(Beginning of Provided records)

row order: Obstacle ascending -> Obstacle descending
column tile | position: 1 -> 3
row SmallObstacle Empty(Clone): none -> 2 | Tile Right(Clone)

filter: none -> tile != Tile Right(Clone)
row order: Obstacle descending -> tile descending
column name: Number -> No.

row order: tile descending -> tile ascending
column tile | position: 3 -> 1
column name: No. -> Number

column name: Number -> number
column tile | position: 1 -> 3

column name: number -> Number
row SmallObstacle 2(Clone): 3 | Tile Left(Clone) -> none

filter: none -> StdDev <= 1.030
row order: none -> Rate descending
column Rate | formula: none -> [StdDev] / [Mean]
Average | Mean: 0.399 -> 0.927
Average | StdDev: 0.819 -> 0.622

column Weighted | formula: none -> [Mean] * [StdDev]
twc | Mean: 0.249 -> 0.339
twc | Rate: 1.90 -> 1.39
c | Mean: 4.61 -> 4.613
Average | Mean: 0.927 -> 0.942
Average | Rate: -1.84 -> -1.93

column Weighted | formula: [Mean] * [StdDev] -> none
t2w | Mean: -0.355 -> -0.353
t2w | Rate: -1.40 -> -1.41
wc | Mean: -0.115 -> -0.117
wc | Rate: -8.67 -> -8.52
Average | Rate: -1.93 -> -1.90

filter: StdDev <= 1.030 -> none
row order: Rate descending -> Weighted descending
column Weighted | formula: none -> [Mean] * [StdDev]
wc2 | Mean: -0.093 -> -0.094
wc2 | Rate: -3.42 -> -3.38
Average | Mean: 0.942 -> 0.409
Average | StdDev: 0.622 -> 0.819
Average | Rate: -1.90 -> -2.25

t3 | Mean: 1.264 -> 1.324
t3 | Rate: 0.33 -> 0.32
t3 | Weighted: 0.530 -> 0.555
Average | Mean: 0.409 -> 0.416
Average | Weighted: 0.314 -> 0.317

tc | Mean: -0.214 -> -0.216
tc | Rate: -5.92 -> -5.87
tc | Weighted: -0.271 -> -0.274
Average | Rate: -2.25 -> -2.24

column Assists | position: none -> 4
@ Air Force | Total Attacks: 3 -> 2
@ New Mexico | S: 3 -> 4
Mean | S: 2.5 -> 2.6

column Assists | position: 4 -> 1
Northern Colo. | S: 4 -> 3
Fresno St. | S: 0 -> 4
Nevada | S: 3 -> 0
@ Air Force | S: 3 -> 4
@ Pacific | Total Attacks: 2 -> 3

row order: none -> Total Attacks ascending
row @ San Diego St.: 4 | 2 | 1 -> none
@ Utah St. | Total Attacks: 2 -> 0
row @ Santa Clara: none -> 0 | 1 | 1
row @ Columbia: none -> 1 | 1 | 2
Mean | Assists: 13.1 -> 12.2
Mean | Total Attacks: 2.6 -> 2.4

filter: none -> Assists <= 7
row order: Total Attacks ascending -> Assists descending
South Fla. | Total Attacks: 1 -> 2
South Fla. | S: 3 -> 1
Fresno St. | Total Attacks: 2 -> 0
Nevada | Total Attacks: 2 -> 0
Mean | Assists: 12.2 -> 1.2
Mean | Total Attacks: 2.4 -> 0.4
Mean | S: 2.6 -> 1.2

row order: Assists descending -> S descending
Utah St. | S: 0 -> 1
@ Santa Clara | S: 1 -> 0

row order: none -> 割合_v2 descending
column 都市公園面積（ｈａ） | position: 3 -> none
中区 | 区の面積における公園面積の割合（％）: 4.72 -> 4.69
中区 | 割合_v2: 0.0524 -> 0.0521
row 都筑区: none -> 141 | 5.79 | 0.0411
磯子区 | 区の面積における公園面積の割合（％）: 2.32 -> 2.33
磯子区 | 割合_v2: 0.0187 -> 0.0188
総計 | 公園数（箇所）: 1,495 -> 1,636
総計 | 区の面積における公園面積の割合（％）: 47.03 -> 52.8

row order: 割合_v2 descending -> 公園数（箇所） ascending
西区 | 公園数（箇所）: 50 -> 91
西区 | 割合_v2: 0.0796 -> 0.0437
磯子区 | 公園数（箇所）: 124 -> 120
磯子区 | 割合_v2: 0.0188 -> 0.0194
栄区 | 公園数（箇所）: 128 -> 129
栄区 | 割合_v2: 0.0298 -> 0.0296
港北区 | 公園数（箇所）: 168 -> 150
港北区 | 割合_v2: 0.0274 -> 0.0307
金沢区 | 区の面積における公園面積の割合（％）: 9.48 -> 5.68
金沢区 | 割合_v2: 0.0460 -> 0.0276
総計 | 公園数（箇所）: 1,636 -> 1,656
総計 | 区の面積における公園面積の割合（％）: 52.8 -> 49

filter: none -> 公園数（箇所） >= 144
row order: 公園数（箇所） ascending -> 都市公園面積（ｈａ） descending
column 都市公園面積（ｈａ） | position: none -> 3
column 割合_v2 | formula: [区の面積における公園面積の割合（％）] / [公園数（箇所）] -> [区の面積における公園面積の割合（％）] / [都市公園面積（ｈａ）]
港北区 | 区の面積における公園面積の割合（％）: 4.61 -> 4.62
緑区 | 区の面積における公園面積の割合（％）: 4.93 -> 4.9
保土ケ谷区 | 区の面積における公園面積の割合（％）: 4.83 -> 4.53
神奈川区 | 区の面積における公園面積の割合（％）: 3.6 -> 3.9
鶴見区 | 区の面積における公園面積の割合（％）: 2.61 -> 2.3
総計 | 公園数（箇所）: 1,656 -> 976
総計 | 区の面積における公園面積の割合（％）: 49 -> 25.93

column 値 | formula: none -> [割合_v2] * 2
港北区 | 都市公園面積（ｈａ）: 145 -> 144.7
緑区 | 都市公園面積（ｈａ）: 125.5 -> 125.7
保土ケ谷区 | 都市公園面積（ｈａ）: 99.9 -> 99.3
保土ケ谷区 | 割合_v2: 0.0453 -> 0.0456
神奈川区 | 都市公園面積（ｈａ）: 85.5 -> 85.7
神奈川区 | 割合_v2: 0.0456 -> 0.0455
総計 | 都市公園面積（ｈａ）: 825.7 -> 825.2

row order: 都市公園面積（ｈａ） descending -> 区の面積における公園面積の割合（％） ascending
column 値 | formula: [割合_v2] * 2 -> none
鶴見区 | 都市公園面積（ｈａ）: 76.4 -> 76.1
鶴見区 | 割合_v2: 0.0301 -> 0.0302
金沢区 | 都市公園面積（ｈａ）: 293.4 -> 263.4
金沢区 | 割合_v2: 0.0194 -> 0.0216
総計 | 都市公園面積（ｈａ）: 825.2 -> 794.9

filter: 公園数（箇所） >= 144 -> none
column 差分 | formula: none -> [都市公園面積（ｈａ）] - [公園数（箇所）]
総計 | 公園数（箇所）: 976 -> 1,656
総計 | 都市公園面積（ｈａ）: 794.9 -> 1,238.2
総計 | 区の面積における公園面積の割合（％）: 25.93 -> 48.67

(End of Provided records)

Copy the full listing word for word.

row order: Obstacle ascending -> Obstacle descending
column tile | position: 1 -> 3
row SmallObstacle Empty(Clone): none -> 2 | Tile Right(Clone)

filter: none -> tile != Tile Right(Clone)
row order: Obstacle descending -> tile descending
column name: Number -> No.

row order: tile descending -> tile ascending
column tile | position: 3 -> 1
column name: No. -> Number

column name: Number -> number
column tile | position: 1 -> 3

column name: number -> Number
row SmallObstacle 2(Clone): 3 | Tile Left(Clone) -> none

filter: none -> StdDev <= 1.030
row order: none -> Rate descending
column Rate | formula: none -> [StdDev] / [Mean]
Average | Mean: 0.399 -> 0.927
Average | StdDev: 0.819 -> 0.622

column Weighted | formula: none -> [Mean] * [StdDev]
twc | Mean: 0.249 -> 0.339
twc | Rate: 1.90 -> 1.39
c | Mean: 4.61 -> 4.613
Average | Mean: 0.927 -> 0.942
Average | Rate: -1.84 -> -1.93

column Weighted | formula: [Mean] * [StdDev] -> none
t2w | Mean: -0.355 -> -0.353
t2w | Rate: -1.40 -> -1.41
wc | Mean: -0.115 -> -0.117
wc | Rate: -8.67 -> -8.52
Average | Rate: -1.93 -> -1.90

filter: StdDev <= 1.030 -> none
row order: Rate descending -> Weighted descending
column Weighted | formula: none -> [Mean] * [StdDev]
wc2 | Mean: -0.093 -> -0.094
wc2 | Rate: -3.42 -> -3.38
Average | Mean: 0.942 -> 0.409
Average | StdDev: 0.622 -> 0.819
Average | Rate: -1.90 -> -2.25

t3 | Mean: 1.264 -> 1.324
t3 | Rate: 0.33 -> 0.32
t3 | Weighted: 0.530 -> 0.555
Average | Mean: 0.409 -> 0.416
Average | Weighted: 0.314 -> 0.317

tc | Mean: -0.214 -> -0.216
tc | Rate: -5.92 -> -5.87
tc | Weighted: -0.271 -> -0.274
Average | Rate: -2.25 -> -2.24

column Assists | position: none -> 4
@ Air Force | Total Attacks: 3 -> 2
@ New Mexico | S: 3 -> 4
Mean | S: 2.5 -> 2.6

column Assists | position: 4 -> 1
Northern Colo. | S: 4 -> 3
Fresno St. | S: 0 -> 4
Nevada | S: 3 -> 0
@ Air Force | S: 3 -> 4
@ Pacific | Total Attacks: 2 -> 3

row order: none -> Total Attacks ascending
row @ San Diego St.: 4 | 2 | 1 -> none
@ Utah St. | Total Attacks: 2 -> 0
row @ Santa Clara: none -> 0 | 1 | 1
row @ Columbia: none -> 1 | 1 | 2
Mean | Assists: 13.1 -> 12.2
Mean | Total Attacks: 2.6 -> 2.4

filter: none -> Assists <= 7
row order: Total Attacks ascending -> Assists descending
South Fla. | Total Attacks: 1 -> 2
South Fla. | S: 3 -> 1
Fresno St. | Total Attacks: 2 -> 0
Nevada | Total Attacks: 2 -> 0
Mean | Assists: 12.2 -> 1.2
Mean | Total Attacks: 2.4 -> 0.4
Mean | S: 2.6 -> 1.2

row order: Assists descending -> S descending
Utah St. | S: 0 -> 1
@ Santa Clara | S: 1 -> 0

row order: none -> 割合_v2 descending
column 都市公園面積（ｈａ） | position: 3 -> none
中区 | 区の面積における公園面積の割合（％）: 4.72 -> 4.69
中区 | 割合_v2: 0.0524 -> 0.0521
row 都筑区: none -> 141 | 5.79 | 0.0411
磯子区 | 区の面積における公園面積の割合（％）: 2.32 -> 2.33
磯子区 | 割合_v2: 0.0187 -> 0.0188
総計 | 公園数（箇所）: 1,495 -> 1,636
総計 | 区の面積における公園面積の割合（％）: 47.03 -> 52.8

row order: 割合_v2 descending -> 公園数（箇所） ascending
西区 | 公園数（箇所）: 50 -> 91
西区 | 割合_v2: 0.0796 -> 0.0437
磯子区 | 公園数（箇所）: 124 -> 120
磯子区 | 割合_v2: 0.0188 -> 0.0194
栄区 | 公園数（箇所）: 128 -> 129
栄区 | 割合_v2: 0.0298 -> 0.0296
港北区 | 公園数（箇所）: 168 -> 150
港北区 | 割合_v2: 0.0274 -> 0.0307
金沢区 | 区の面積における公園面積の割合（％）: 9.48 -> 5.68
金沢区 | 割合_v2: 0.0460 -> 0.0276
総計 | 公園数（箇所）: 1,636 -> 1,656
総計 | 区の面積における公園面積の割合（％）: 52.8 -> 49

filter: none -> 公園数（箇所） >= 144
row order: 公園数（箇所） ascending -> 都市公園面積（ｈａ） descending
column 都市公園面積（ｈａ） | position: none -> 3
column 割合_v2 | formula: [区の面積における公園面積の割合（％）] / [公園数（箇所）] -> [区の面積における公園面積の割合（％）] / [都市公園面積（ｈａ）]
港北区 | 区の面積における公園面積の割合（％）: 4.61 -> 4.62
緑区 | 区の面積における公園面積の割合（％）: 4.93 -> 4.9
保土ケ谷区 | 区の面積における公園面積の割合（％）: 4.83 -> 4.53
神奈川区 | 区の面積における公園面積の割合（％）: 3.6 -> 3.9
鶴見区 | 区の面積における公園面積の割合（％）: 2.61 -> 2.3
総計 | 公園数（箇所）: 1,656 -> 976
総計 | 区の面積における公園面積の割合（％）: 49 -> 25.93

column 値 | formula: none -> [割合_v2] * 2
港北区 | 都市公園面積（ｈａ）: 145 -> 144.7
緑区 | 都市公園面積（ｈａ）: 125.5 -> 125.7
保土ケ谷区 | 都市公園面積（ｈａ）: 99.9 -> 99.3
保土ケ谷区 | 割合_v2: 0.0453 -> 0.0456
神奈川区 | 都市公園面積（ｈａ）: 85.5 -> 85.7
神奈川区 | 割合_v2: 0.0456 -> 0.0455
総計 | 都市公園面積（ｈａ）: 825.7 -> 825.2

row order: 都市公園面積（ｈａ） descending -> 区の面積における公園面積の割合（％） ascending
column 値 | formula: [割合_v2] * 2 -> none
鶴見区 | 都市公園面積（ｈａ）: 76.4 -> 76.1
鶴見区 | 割合_v2: 0.0301 -> 0.0302
金沢区 | 都市公園面積（ｈａ）: 293.4 -> 263.4
金沢区 | 割合_v2: 0.0194 -> 0.0216
総計 | 都市公園面積（ｈａ）: 825.2 -> 794.9

filter: 公園数（箇所） >= 144 -> none
column 差分 | formula: none -> [都市公園面積（ｈａ）] - [公園数（箇所）]
総計 | 公園数（箇所）: 976 -> 1,656
総計 | 都市公園面積（ｈａ）: 794.9 -> 1,238.2
総計 | 区の面積における公園面積の割合（％）: 25.93 -> 48.67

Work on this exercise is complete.